Sie ging aus ihrem Büro, verschloss es kraft ihrer Gedanken, damit sie sich nicht lange mit Schlüsseln aufhalten musste …
» Hallo, Trez«, sagte sie, als ihr Boss aus der Damenumkleide kam. » Ich wollte gerade zu dir.«
Der Schatten stopfte sein frisches weißes Hemd in die schwarzen Slacks und sah ein wenig entspannter aus als üblich. Eine Sekunde später kam eines der Barmädchen aus der Tür und strahlte, als hätte man sie mit der Hand poliert.
Was vielleicht gar nicht so weit von der Wahrheit entfernt war.
Zumindest erkannte Xhex an ihrem ahnungslosen Gesichtsausdruck, dass Trez die Sache diskret abwickelte. Dennoch … man sollte sich nicht am Arbeitsplatz nähren. Das konnte zu Komplikationen führen.

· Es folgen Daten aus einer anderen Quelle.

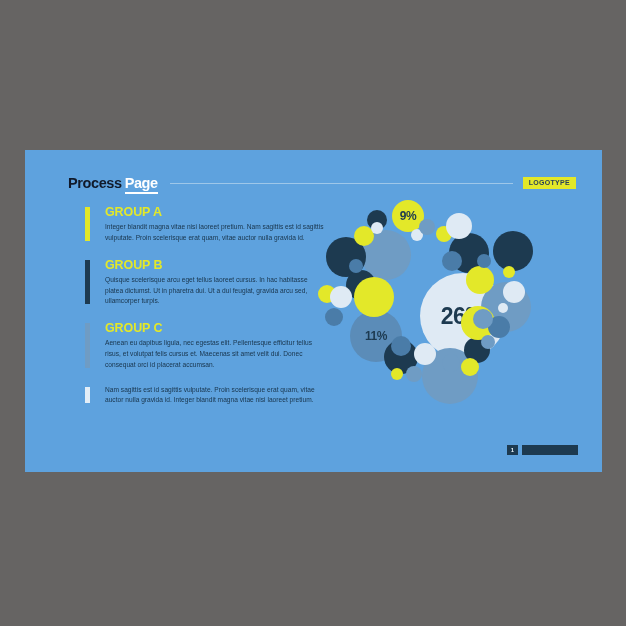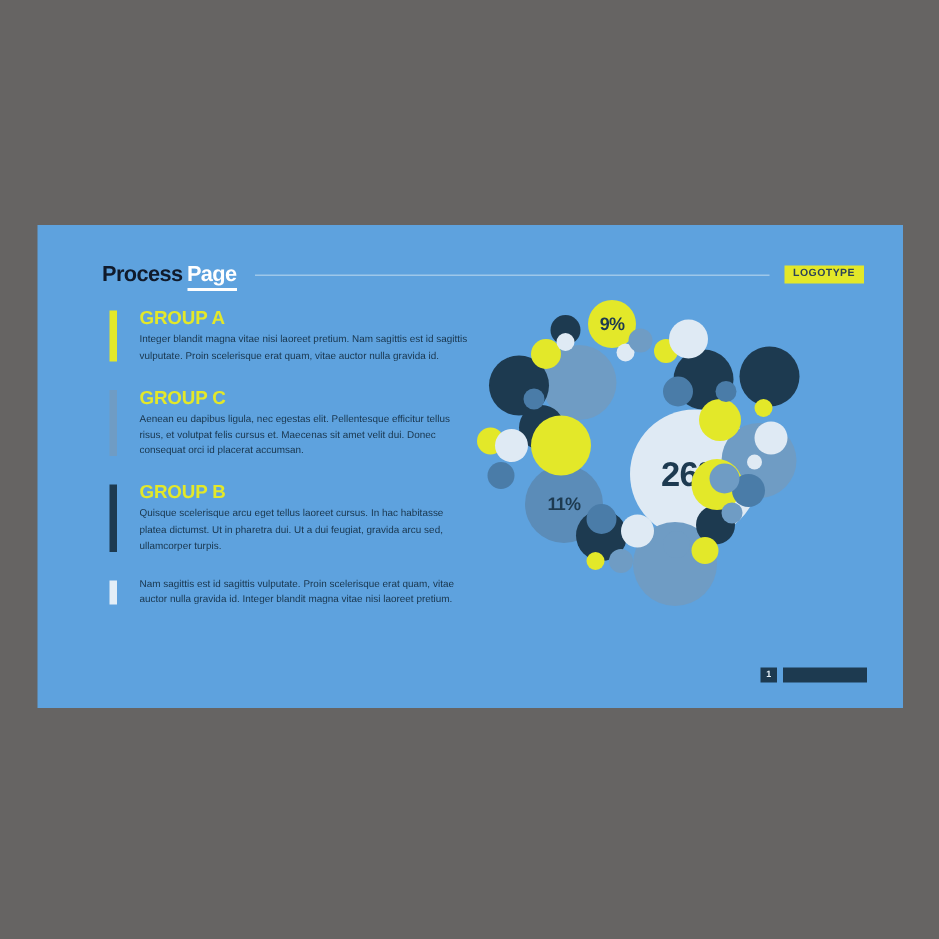"GROUP A" .groups { left: 48px -> 60px }
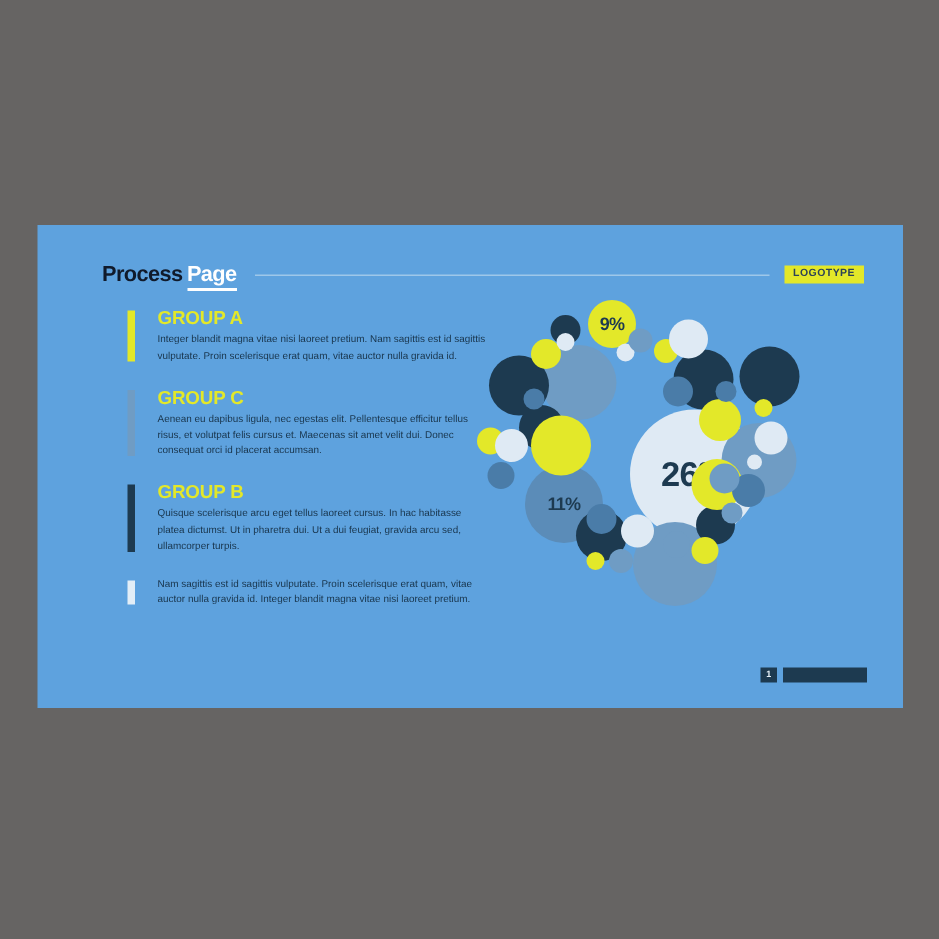"GROUP C" div.group { order: before "GROUP B" -> after "GROUP B" }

» Dann bis morgen Abend«, verabschiedete sich die Frau mit einem verzückten Lächeln. » Ich bin spät dran. Treff mich noch mit Leuten.«
Nachdem sie durch die Hintertür verschwunden war, sah Xhex Trez mahnend an. » Du solltest dir andere Bezugsquellen suchen.«
» Es ist praktisch, und ich passe auf.«
» Die Sache ist nicht sicher. Außerdem bringst du ihren Kopf ganz durcheinander.«
» Ich nehme nie zweimal die Gleiche.« Trez legte Xhex einen Arm um die Schulter. » Aber genug davon. Du gehst?«
» Ja.«
Zusammen schlenderten sie auf die Tür zu, durch die auch das Barmädchen verschwunden war. Verdammt … es war alles wie früher, so als wäre nichts geschehen, seit sie das letzte Mal zusammen abgeschlossen hatten.